- Entries shown:

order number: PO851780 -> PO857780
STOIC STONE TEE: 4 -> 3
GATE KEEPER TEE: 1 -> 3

---

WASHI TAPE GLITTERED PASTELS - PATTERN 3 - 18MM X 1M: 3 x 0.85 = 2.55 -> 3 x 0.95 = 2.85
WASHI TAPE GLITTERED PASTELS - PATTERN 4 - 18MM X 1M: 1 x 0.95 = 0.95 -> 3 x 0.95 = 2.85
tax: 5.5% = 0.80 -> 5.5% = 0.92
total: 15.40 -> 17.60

---

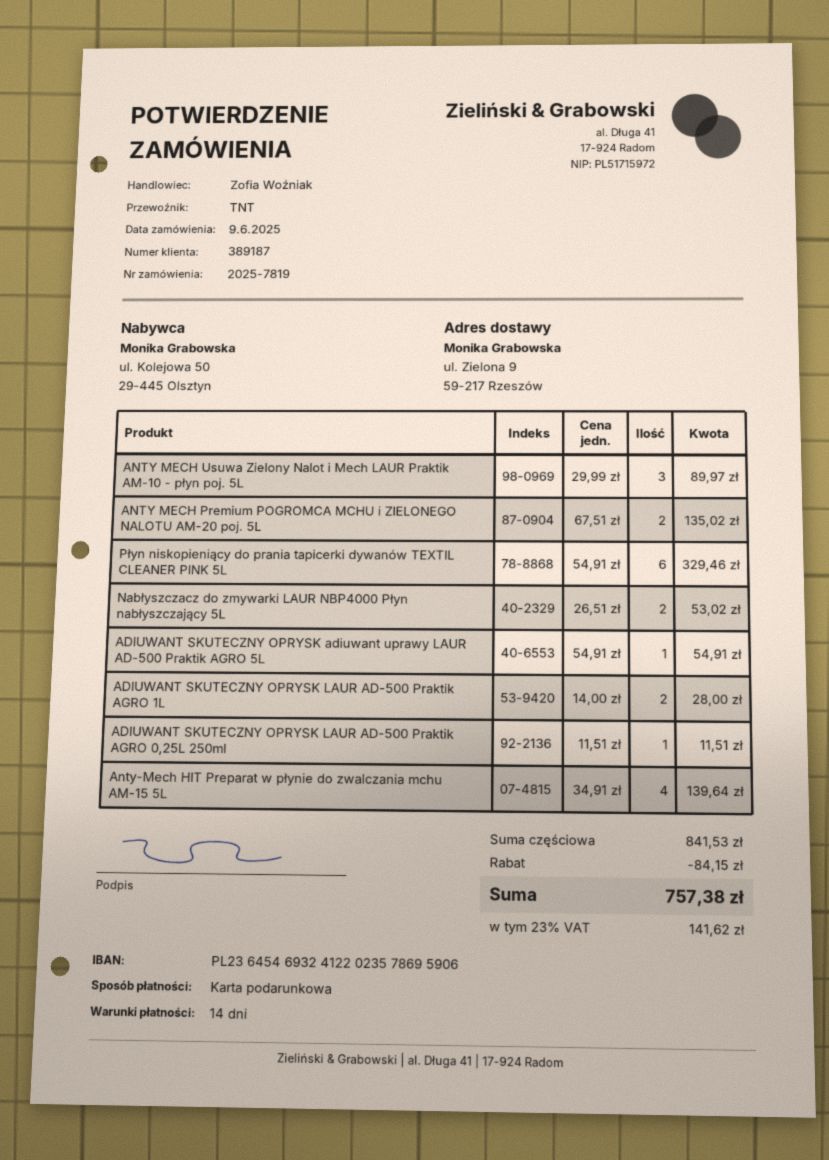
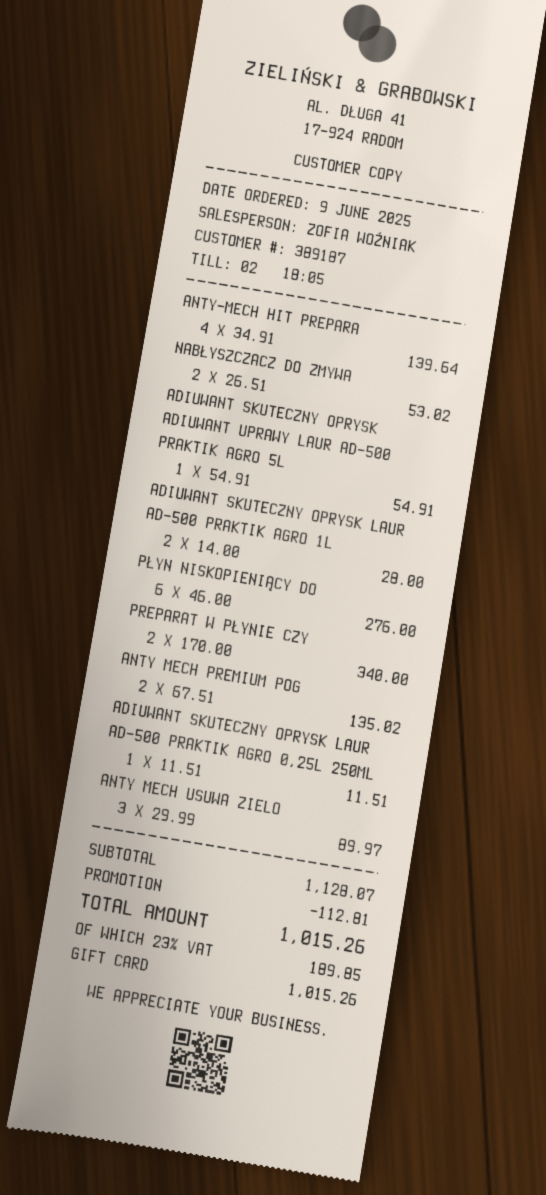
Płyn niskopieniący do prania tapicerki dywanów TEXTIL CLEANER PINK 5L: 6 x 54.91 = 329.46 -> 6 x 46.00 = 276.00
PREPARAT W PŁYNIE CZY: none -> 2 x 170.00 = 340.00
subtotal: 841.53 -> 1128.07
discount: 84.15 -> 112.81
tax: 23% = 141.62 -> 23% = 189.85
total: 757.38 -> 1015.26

- Exercise description: Every line that contains the string "PATTERN" should be returned from the data.

- Answer below:
WASHI TAPE GLITTERED PASTELS - PATTERN 3 - 18MM X 1M: 3 x 0.85 = 2.55 -> 3 x 0.95 = 2.85
WASHI TAPE GLITTERED PASTELS - PATTERN 4 - 18MM X 1M: 1 x 0.95 = 0.95 -> 3 x 0.95 = 2.85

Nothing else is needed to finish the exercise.